Sense Home Energy Monitor
electrical signal dishwasher

How is Speech Recognition Similar to Disaggregation?

Many members of the Sense team come from a speech recognition background… but it’s not actually as different from energy monitoring as you might think.

Several members of the Sense team have a background in speech processing, and we often talk about the similarities between automatic speech recognition and electrical load disaggregation. Those similarities are real and interesting, but the differences between the two problems are perhaps even more illuminating.

Let’s start with the similarities. Most obviously, both automatic speech recognition and load disaggregation deal with time signals, which we analyze for cues about the sources that generated those signals – the words that had been spoken for automatic speech recognition, or the appliances that turn on and off for load disaggregation. Since these sources are physical systems in both cases (humans and electrical devices, respectively), similar mathematical tools are useful for analyzing the signals: spectral features, hidden Markov models, Deep Learning networks, and so forth.

speech recognition spectrogram
A spectrogram used in speech recognition.

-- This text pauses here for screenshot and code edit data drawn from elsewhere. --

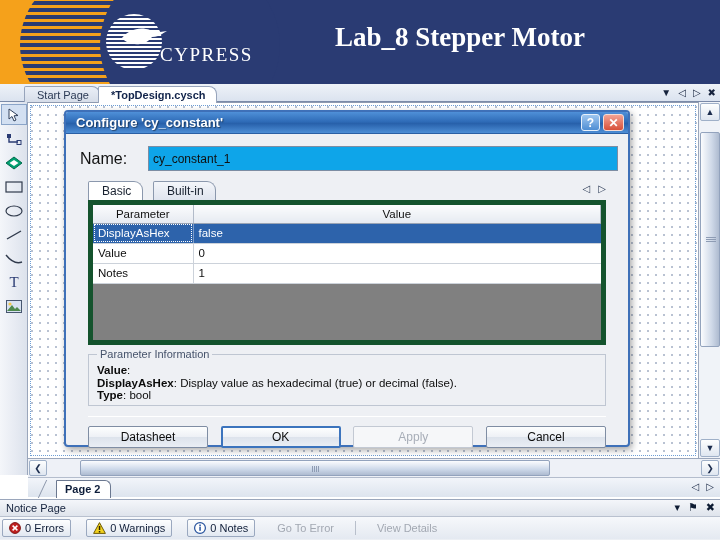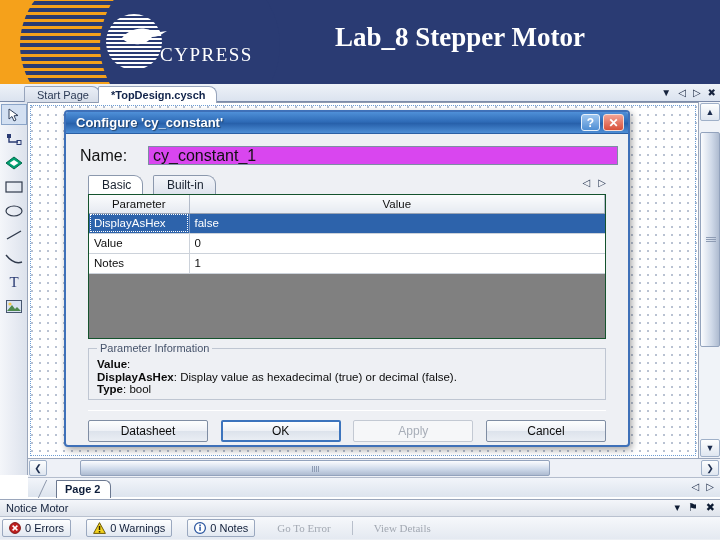--- a/index.html
+++ b/index.html
@@ -274,10 +274,10 @@
   .name-row { display: flex; align-items: center; margin: 4px 0 10px 4px; }
   .name-label { font-size: 16px; color: #111; width: 68px; }
   .name-input {
-    flex: 1; height: 19px;
-    background: #d946ef;
+    flex: 1; height: 25px;
+    background: #0ea5e9;
     border: 1px solid #7d8da3;
-    font-size: 16px; color: #101010;
+    font-size: 12px; color: #101010;
     padding: 1px 4px;
     font-family: "Liberation Sans", sans-serif;
   }

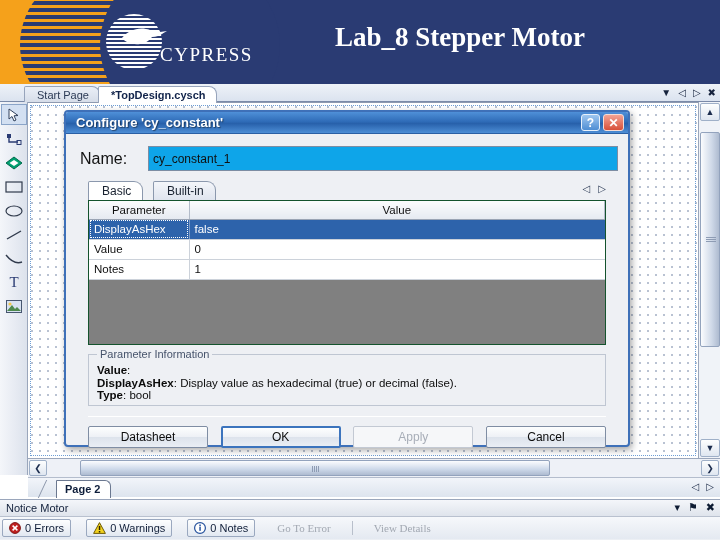--- a/index.html
+++ b/index.html
@@ -300,7 +300,7 @@
 
   .grid-wrap {
     position: relative; margin: 0 12px;
-    border: 1px solid #14532d;
+    border: 5px solid #14532d;
     background: #808080;
     height: 145px;
   }

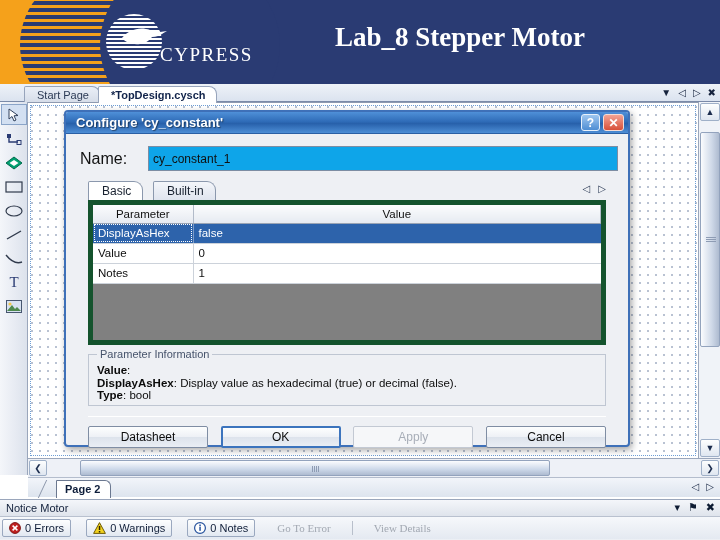--- a/index.html
+++ b/index.html
@@ -481,7 +481,7 @@
 
   <div class="notice">
     <div class="notice-head">
-      <div class="notice-title">Notice Motor</div>
+      <div class="notice-title">Notice Page</div>
       <div class="notice-ctrls">
         <span>▾</span>
         <span>⚑</span>

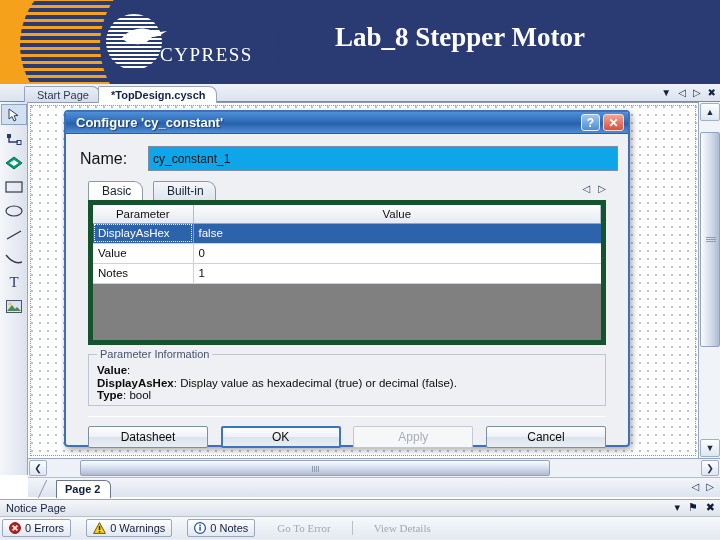--- a/index.html
+++ b/index.html
@@ -230,7 +230,7 @@
   }
   .nbtn-flat {
     display:flex; align-items:center; height:18px; padding: 0 7px;
-    font-size: 11px; color: #a2a8b2; font-family: Liberation Serif, serif;
+    font-size: 11px; color: #a2a8b2;
   }
   .nsep { width:1px; height:14px; background:#b8bfcb; margin:0 2px; }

Compare it to the first photo in this post, which is a spectrogram used for device detection that shows the energy signature of a washing machine.

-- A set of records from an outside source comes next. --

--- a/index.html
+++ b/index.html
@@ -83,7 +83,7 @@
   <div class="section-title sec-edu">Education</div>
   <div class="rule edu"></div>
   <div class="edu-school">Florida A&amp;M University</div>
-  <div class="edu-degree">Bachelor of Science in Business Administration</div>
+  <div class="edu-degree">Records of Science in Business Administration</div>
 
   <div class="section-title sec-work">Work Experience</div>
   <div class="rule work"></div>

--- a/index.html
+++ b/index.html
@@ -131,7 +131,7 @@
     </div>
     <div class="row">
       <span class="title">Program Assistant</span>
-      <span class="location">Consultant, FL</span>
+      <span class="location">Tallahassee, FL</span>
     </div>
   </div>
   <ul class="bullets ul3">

On a deeper level, both signal classes reflect underlying hierarchies: speech consists of phonemes, which combine to form words, which are parts of phrases and sentences. Similarly, elements such as pump motors, heating elements, lights and electronic control systems are the components which together make up electrical devices, which also combine in “meaningful” patterns: your washer and dryer are likely to be used in sequence, and if you enjoy warm snacks while watching TV, your microwave and TV set will also tend to co-occur (and at particular times of day and night).

However, load disaggregation is very different from automatic speech recognition, as Mike carefully warns incoming speech scientists (and as our analyses keep confirming to us!) For one thing, the time and power scales for load disaggregation are much wider than for automatic speech recognition. A phoneme typically spans tens to hundreds of milliseconds, and most words are between a few tenths of a second to a few seconds in duration. In contrast, the cues for an electrical device can occur in a fraction of a millisecond (e.g. high-frequency noise of a switching power supply), or require several minutes to unfold (the big heating elements of an electrical dryer, for example, have a very typical power pattern over 10 minutes or more, and accurate distinction between different light sources may require tracking of an entire 24-hour cycle). Also, electrical devices tend to repeat in perfect replicas each time they are used in a particular mode, whereas spoken sounds are quite variable – even when spoken by a single person.

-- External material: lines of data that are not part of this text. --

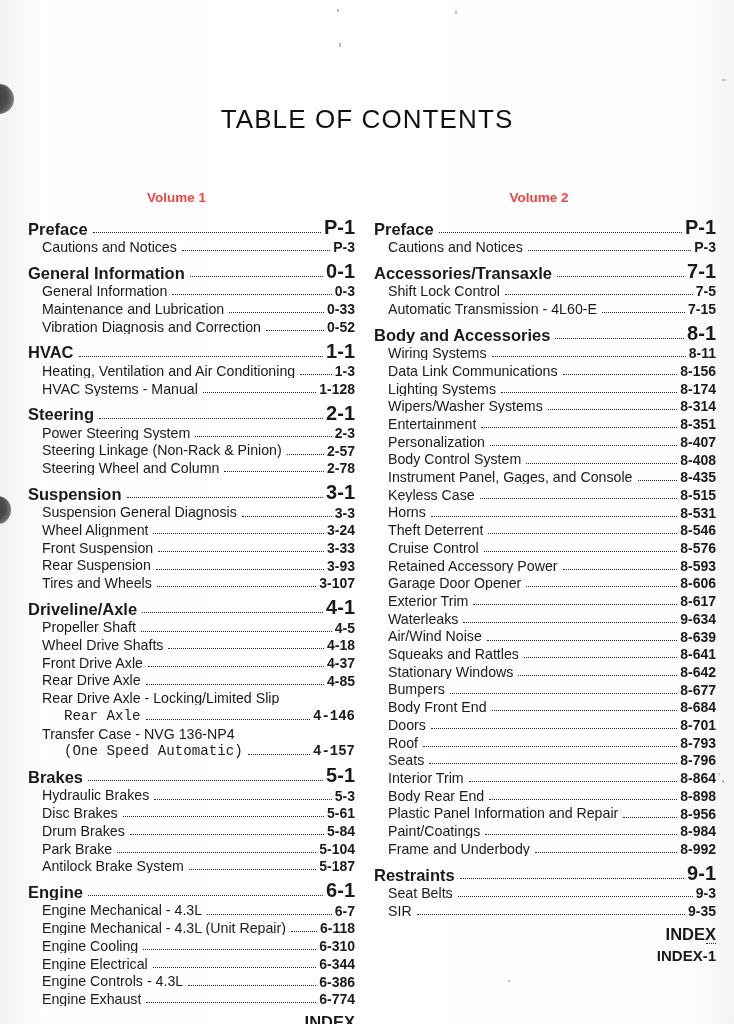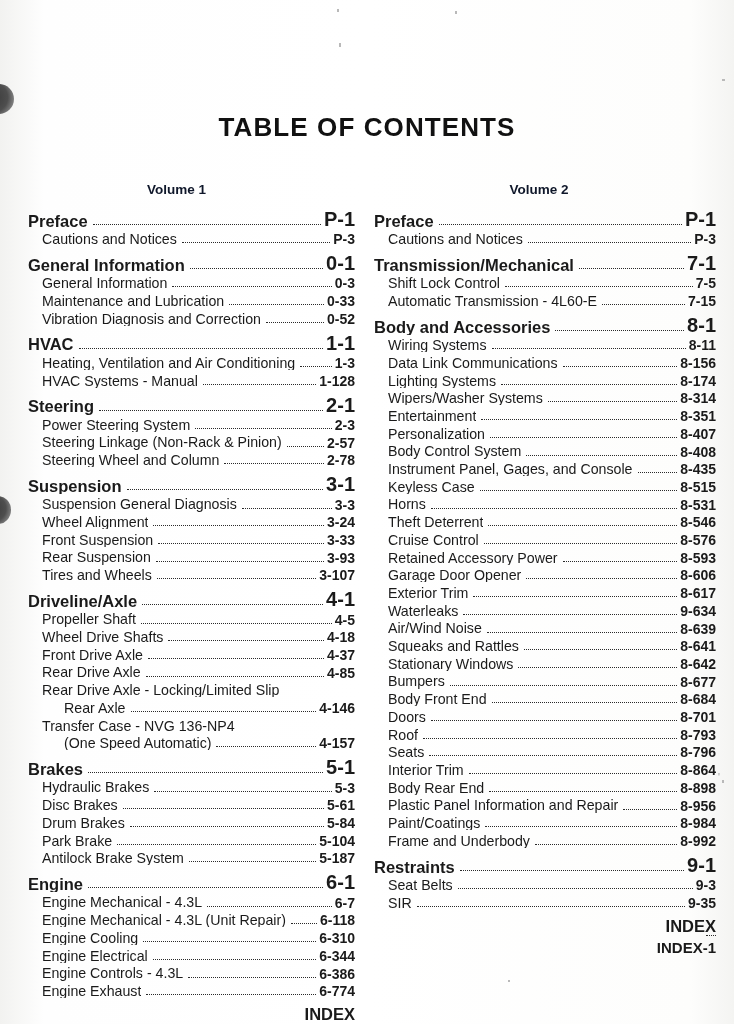--- a/index.html
+++ b/index.html
@@ -55,10 +55,10 @@
     top: 96px;
     left: 0;
     right: 0;
-    margin: 16px;
+    margin: 8px;
     text-align: center;
     font-size: 26px;
-    font-weight: bold;
+    font-weight: normal;
     letter-spacing: 1.1px;
     color: #111;
   }

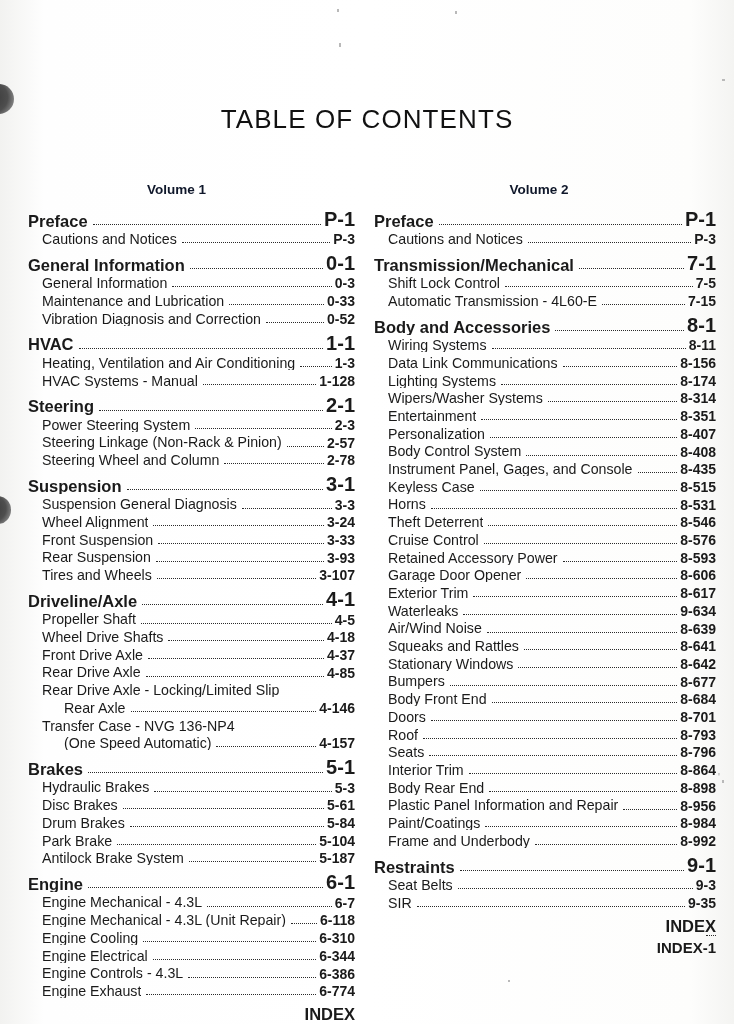--- a/index.html
+++ b/index.html
@@ -80,8 +80,8 @@
     text-align: center;
     font-size: 13.5px;
     font-weight: bold;
-    color: #0f172a;
-    margin: 4px 0 12px 0;
+    color: #ef4444;
+    margin: 12px 0 12px 0;
   }
   .column.left  .vol-heading { padding-right: 30px; }
   .column.right .vol-heading { padding-right: 12px; }

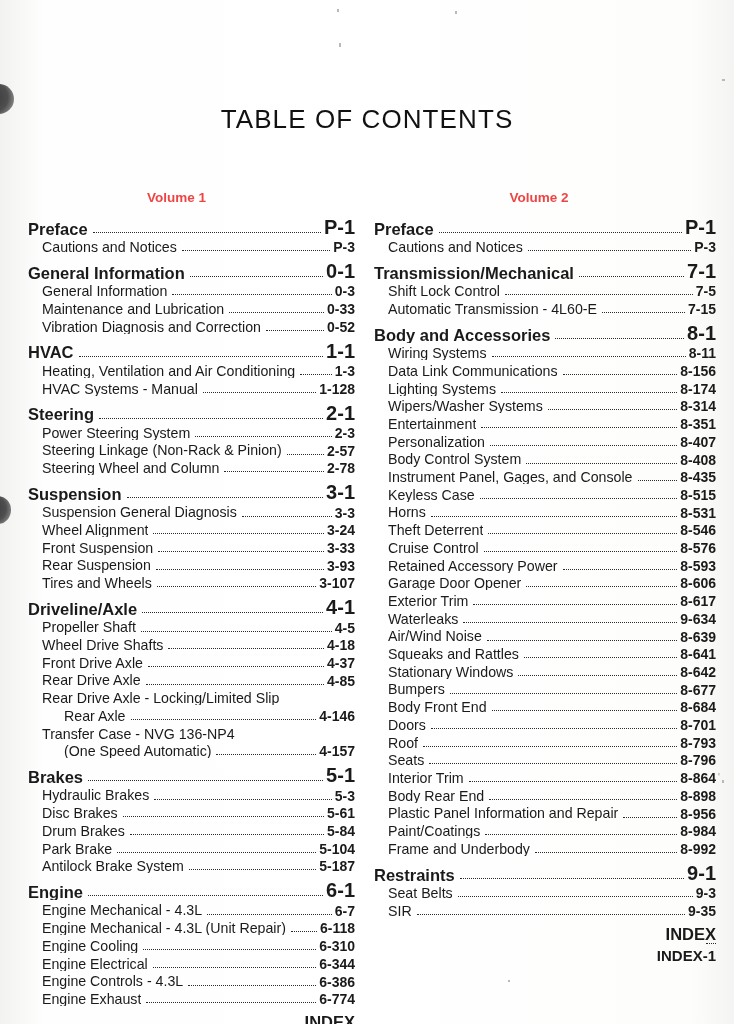--- a/index.html
+++ b/index.html
@@ -419,7 +419,7 @@
         </div>
         <div class="toc-section">
           <div class="toc-row level-1">
-            <span class="r-title">Transmission/Mechanical</span>
+            <span class="r-title">Accessories/Transaxle</span>
             <span class="r-leader"></span>
             <span class="r-page">7-1</span>
           </div>

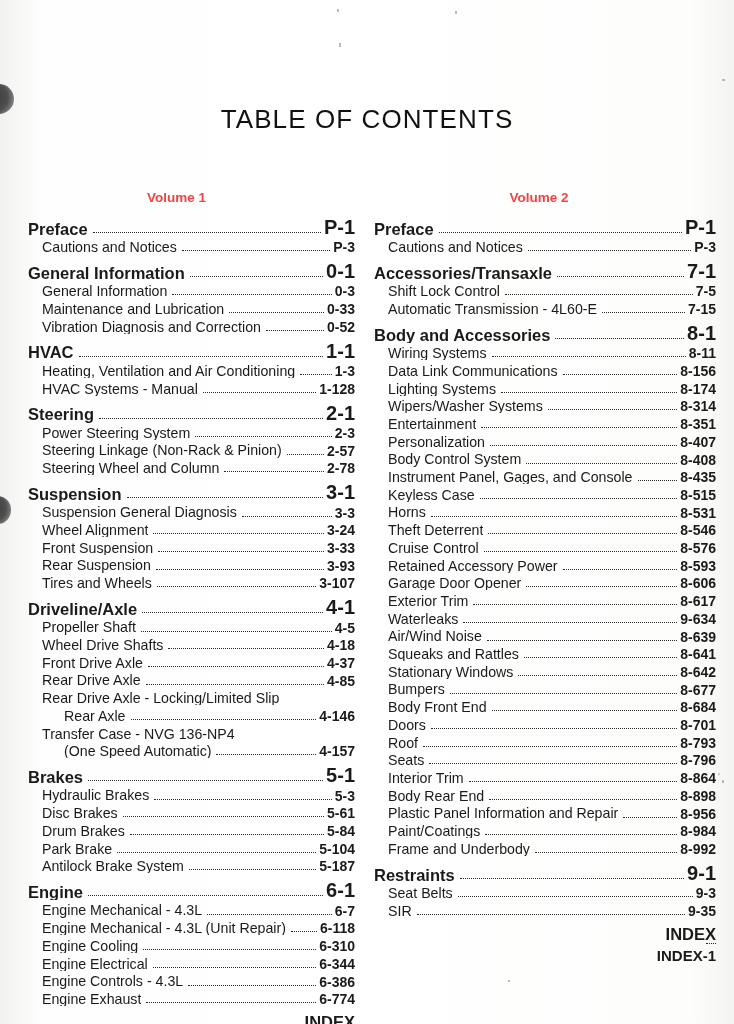--- a/index.html
+++ b/index.html
@@ -135,7 +135,7 @@
 
   
   .toc-row.level-2.nolead .r-leader { border-bottom: none; }
-  .toc-row.level-2.cont { padding-left: 36px; }
+  .toc-row.level-2.cont { padding-left: 36px; font-family: Liberation Mono, monospace; }
 
   
   .toc-row.index-row {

Another crucial difference is that electrical devices, by their very nature, overlap in typical usage. Thus, an load disaggregation algorithm that fails when you use your kettle and toaster oven simultaneously is not very useful – in automatic speech recognition, in contrast, we almost never try to recognize overlapping speech.

These similarities and differences make load disaggregation a particularly exciting area of research: one needs to draw on the excellent research that has taken place in speech processing over the past five decades, while also being creative with innovative algorithms that account for the specifics of electrical devices. The problem is not entirely solved, and progress is rapid as well as rewarding!